Resilience has taken center stage as we continue to navigate COVID-19. While the rollout of the vaccines has inspired hope, we are continuing to face countless challenges. Not surprisingly, research shows us that our worries can get the best of us and undermine our ability to develop and implement effective strategies. While evidence also highlights that becoming more aware of and tracking our worries, can help us manage them more effectively, another commonly utilized strategy in cognitive-behavioral therapy can provide another tool in our toolkit—scheduling worry time.

A groundbreaking study based out of Pennsylvania State University divided research participants into two groups. The treatment group was instructed to schedule worry time. This meant that if any worries emerged during the day, the participants could not worry in the moment. They were requested to wait until their ‘worry time’ to address it. The control group, on the other hand, was given no such restrictions. They were told to continue worrying as per usual.

At the end of the study, participants in the treatment group (e.g., scheduled worry time) experienced significantly less anxiety than those in the “worry as per usual” condition. Another benefit of scheduling worry time was that participants slept better. Other studies have replicated these findings.

Putting Science into Practice

Follow these steps to leverage the power of this technique most effectively:

  1. Choose a time each day to worry. Ideally, make it the same time each day. Try not to schedule it too close to bedtime, as it may disrupt your ability to fall asleep.
  2. Schedule 30 minutes of worry time – make sure you set a timer and do not go over time. If you are in the midst of worrying when the timer goes off, you can bring those worries forward to the next day.
  3. Although you can worry whichever way you wish, evidence suggests that writing down your thoughts and feelings may bring additional benefits to the exercise.

There are several reasons why this technique is effective. 

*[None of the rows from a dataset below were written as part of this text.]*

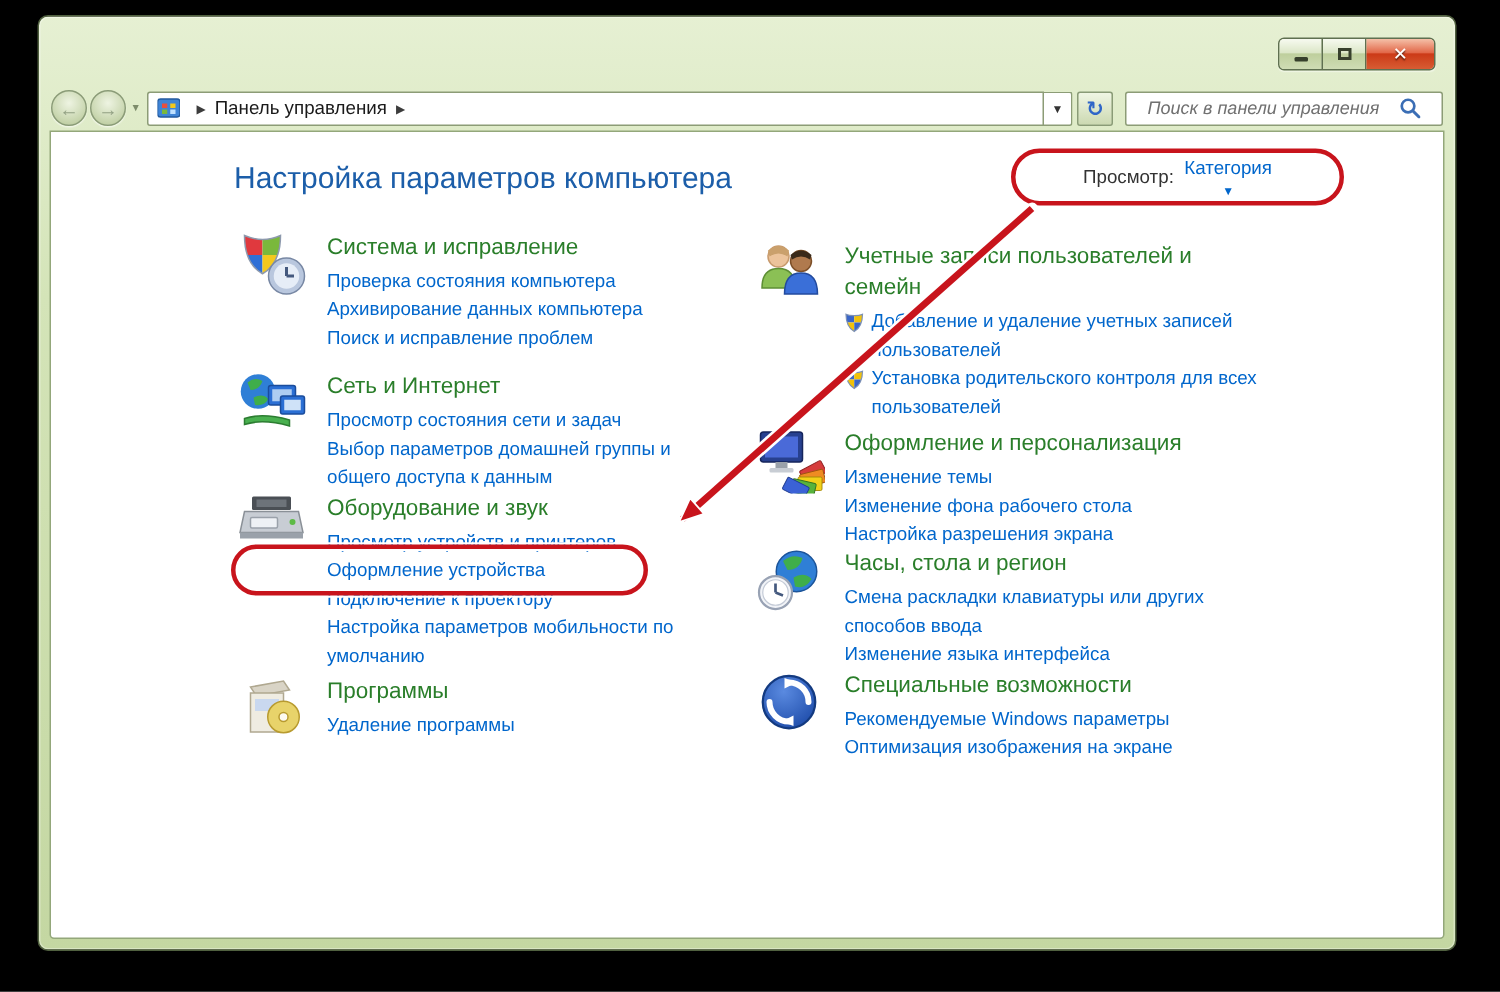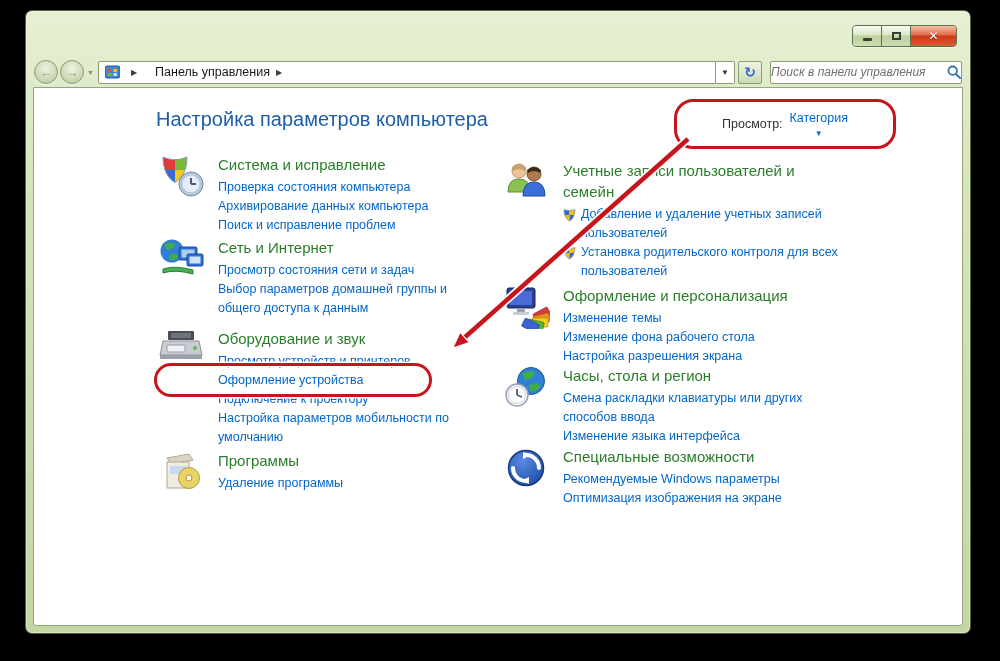"Панель управления" .crumb-text { margin-left: 12px -> none }
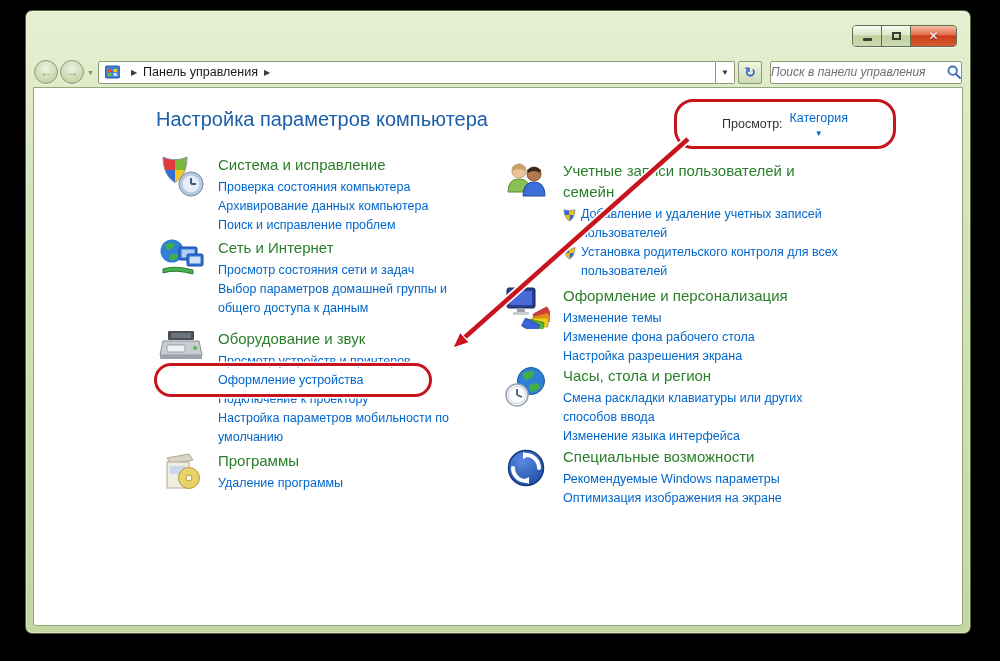"Поиск в панели управления" .search-box { padding: 0 0 -> 0 14px; width: 192px -> 212px }
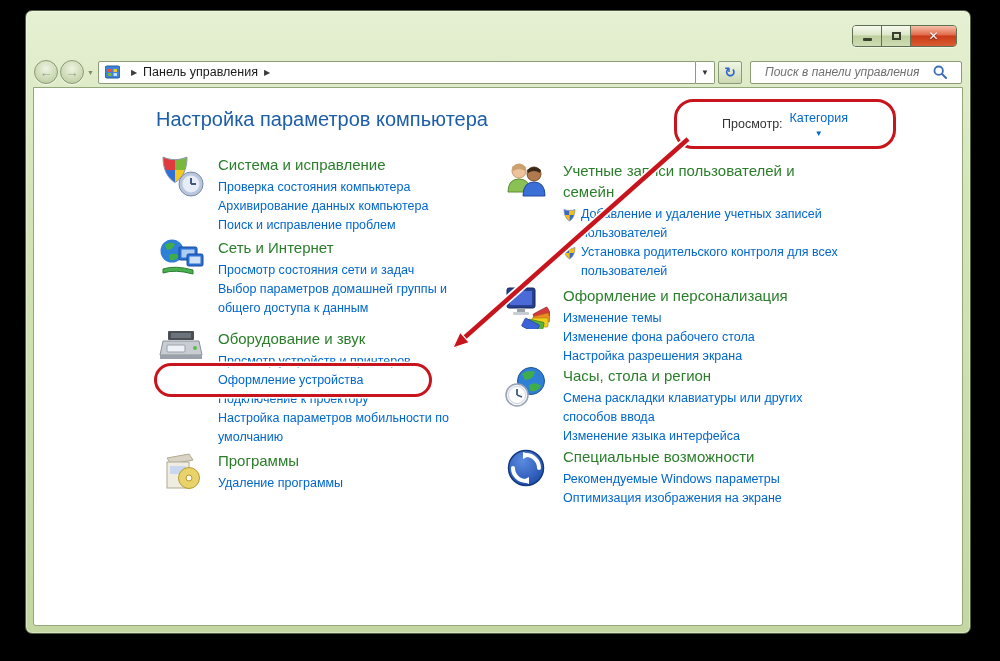"Просмотр:" .view-box { height: 50px -> 38px }
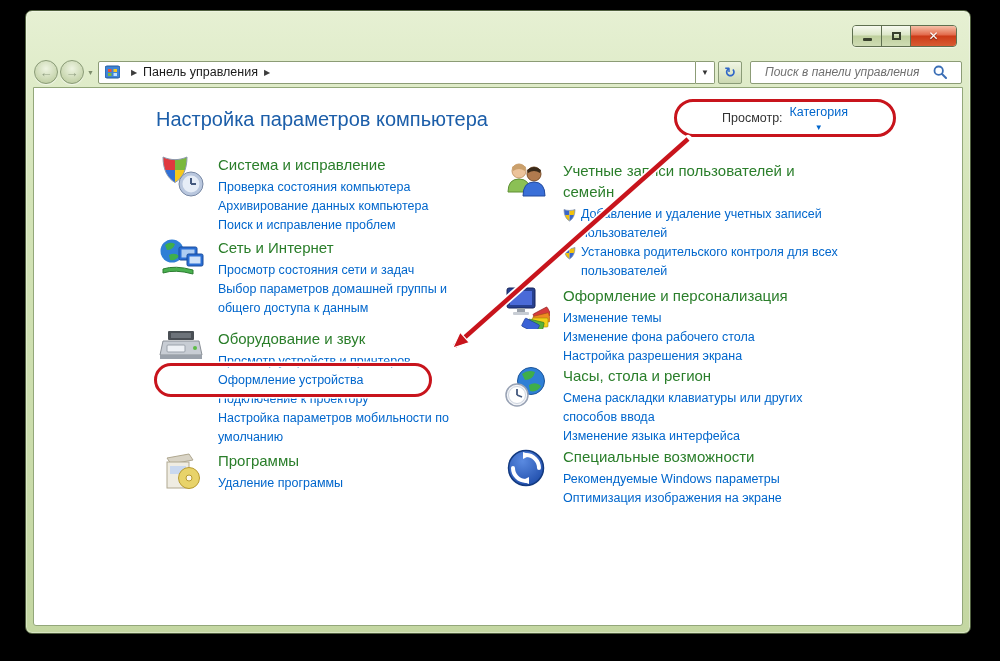"Сеть и Интернет" div.sec { top: 149px -> 159px }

  1. We become more mindful of when we are worrying. This increased awareness brings benefits in and of itself.
  2. It allows us to be more productive – Worries can be a powerful distraction to important tasks we are involved in at the moment, which can undermine our productivity. By acknowledging the worry and scheduling time to deal with it later, we can go back to our work and suffer minimal disruption.
  3. When we eventually revisit the worry, the elapsed time may have resolved the issue. While worries can feel larger than life when they arise, revisiting them at a later time can diminish their power and feeling of urgency.

Conclusion

As we continue to plot a path to our ‘new normal,’ feelings of worry will be a regular and natural companion. However, we do not need to be overcome by these concerns. By taking a more mindful and strategic approach, we can move forward with purpose and intention. Facing our worries head-on empowers us to take action and stay the course.